Most helpful comment

@feevos I haven't tried your code yet, but I think the issue is that your hybrid_forward does not have **kwargs nor an argument named the same as the parameter.

Mxnet hybrid blocks will push parameters as inputs to the hybrid forward method (I believe because this is how it resolves passing them in as variable symbols when it compiles a graph). So you should add that argument and get the "constant" parameter from the function arguments.

For example, consider the hybrid_forward definition of the Dense block in Mxnet:

 def hybrid_forward(self, F, x, weight, bias=None):
        if bias is None:
            act = F.FullyConnected(x, weight, no_bias=True, num_hidden=self._units,
                                   name='fwd')
        else:
            act = F.FullyConnected(x, weight, bias, num_hidden=self._units,
                                   name='fwd')
        if self.act is not None:
            act = self.act(act)
        return act

Note that the method receives weight and bias as arguments.

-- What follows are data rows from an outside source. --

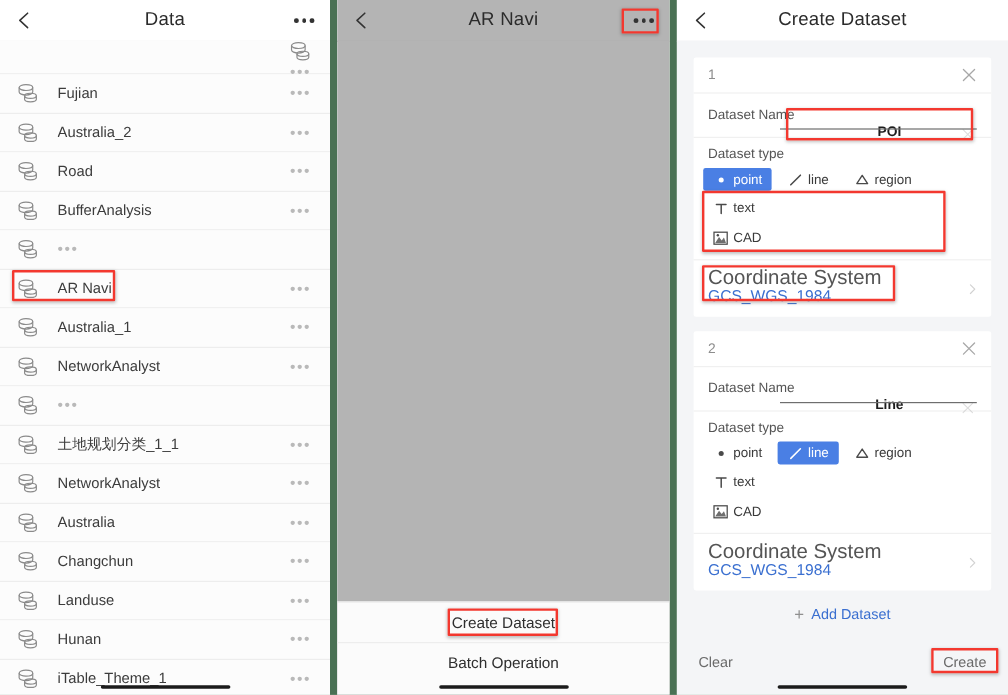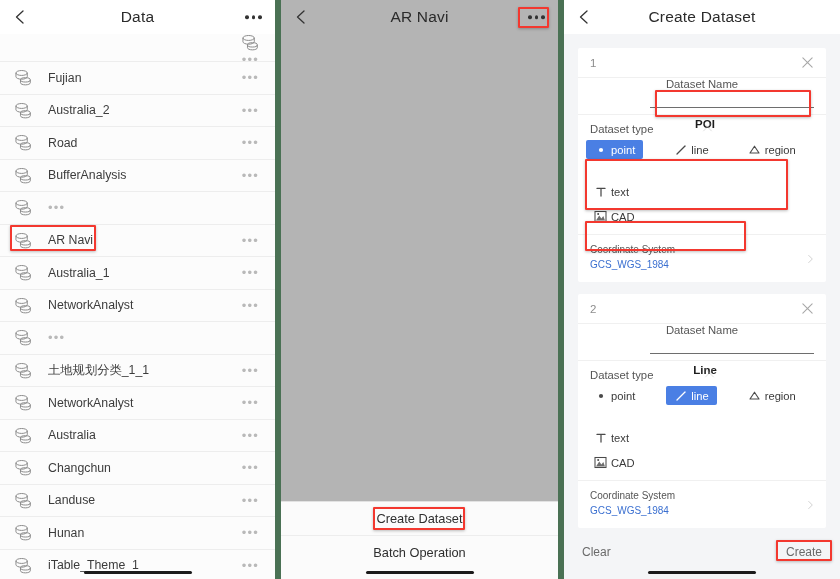--- a/index.html
+++ b/index.html
@@ -81,7 +81,7 @@
   .xbtn{width:13px;height:13px;opacity:.75;}
   .xbtn svg{display:block;}
   .fieldrow{
-    display:flex;align-items:center;height:36px;padding:0 12px;position:relative;flex-direction:column;
+    display:flex;align-items:center;height:36px;padding:0 12px;position:relative;
   }
   .flabel{font-size:11.3px;color:#555;flex:0 0 auto;}
   .finput{

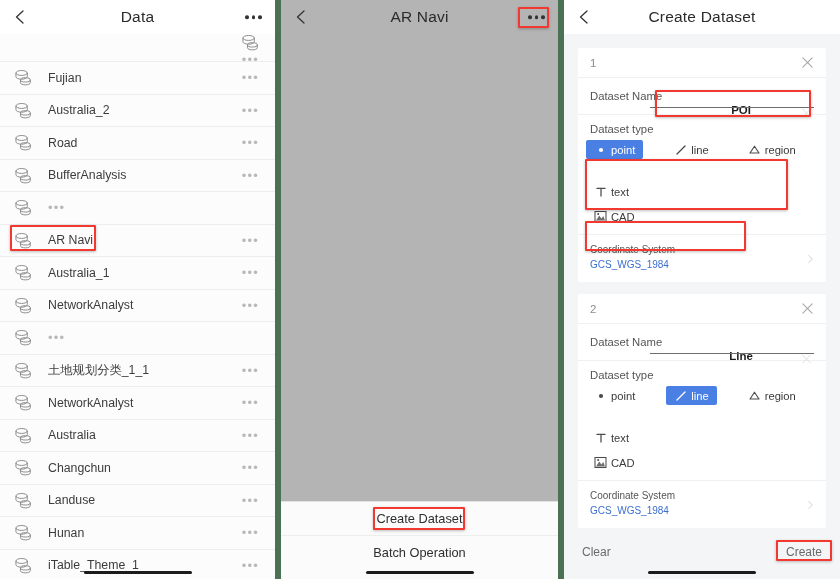--- a/index.html
+++ b/index.html
@@ -95,7 +95,7 @@
 
   .sec-label{font-size:11.3px;color:#555;padding:8px 12px 5px 12px;}
   .typewrap{padding:0 8px 8px 8px;}
-  .typerow{display:flex;align-items:center;gap:23px;flex-wrap:wrap;}
+  .typerow{display:flex;align-items:center;gap:5px;flex-wrap:wrap;}
   .chip{
     display:flex;align-items:center;gap:4px;
     padding:3px 8px;border-radius:2px;font-size:11.2px;color:#3a3a3a;

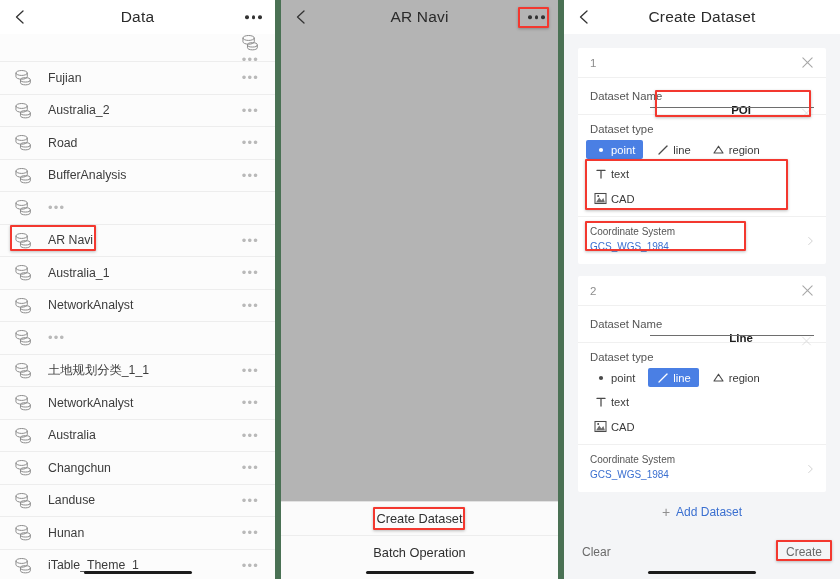--- a/index.html
+++ b/index.html
@@ -109,7 +109,7 @@
   .csrow{
     padding:7px 12px 9px 12px;position:relative;border-top:1px solid #f0f0f0;
   }
-  .cs-t{font-size:10px;color:#555;line-height:15px;}
+  .cs-t{font-size:17px;color:#555;line-height:15px;}
   .cs-v{font-size:10px;color:#3a6fd0;line-height:16px;}
   .chev{position:absolute;right:11px;top:50%;transform:translateY(-50%);width:9px;height:9px;opacity:.45;}
   .chev svg{display:block;}

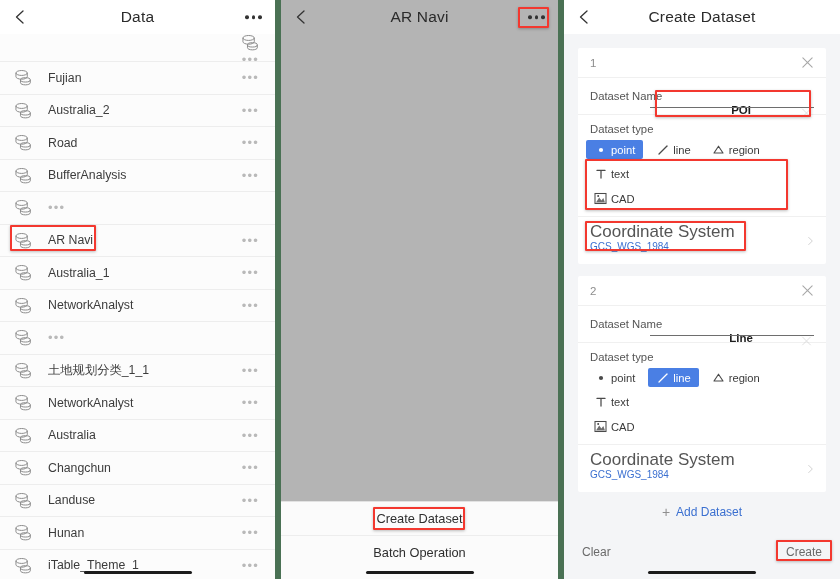--- a/index.html
+++ b/index.html
@@ -110,7 +110,7 @@
     padding:7px 12px 9px 12px;position:relative;border-top:1px solid #f0f0f0;
   }
   .cs-t{font-size:17px;color:#555;line-height:15px;}
-  .cs-v{font-size:10px;color:#3a6fd0;line-height:16px;}
+  .cs-v{font-size:13px;color:#3a6fd0;line-height:16px;}
   .chev{position:absolute;right:11px;top:50%;transform:translateY(-50%);width:9px;height:9px;opacity:.45;}
   .chev svg{display:block;}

These are defined as parameters inside the Block's ParameterDict and the forward operation of the HybridBlock will automatically push all parameters to hybrid_forward.

So you should change your code to be:

def hybrid_forward(self,F,_x, Bijkl):

And then you don't need to pull it from the parameter dict in the hybrid forward, just use the arg.

jmacglashan on 13 Mar 2018

👍4

All 6 comments

I would like better constant support for symbols (and consequently, HybridBlocks) as well.

A workaround you can use for now though is to do it as follows. In the block that needs them, make your constants parameters; name each constant parameter something like 'constant_x' (this naming makes it impossible for usual initializer patterns to init them), assign the parameter a custom initializer that will set it to the right value, and have your block wrap the constant usage with a block grad operation so that no optimization will ever touch them.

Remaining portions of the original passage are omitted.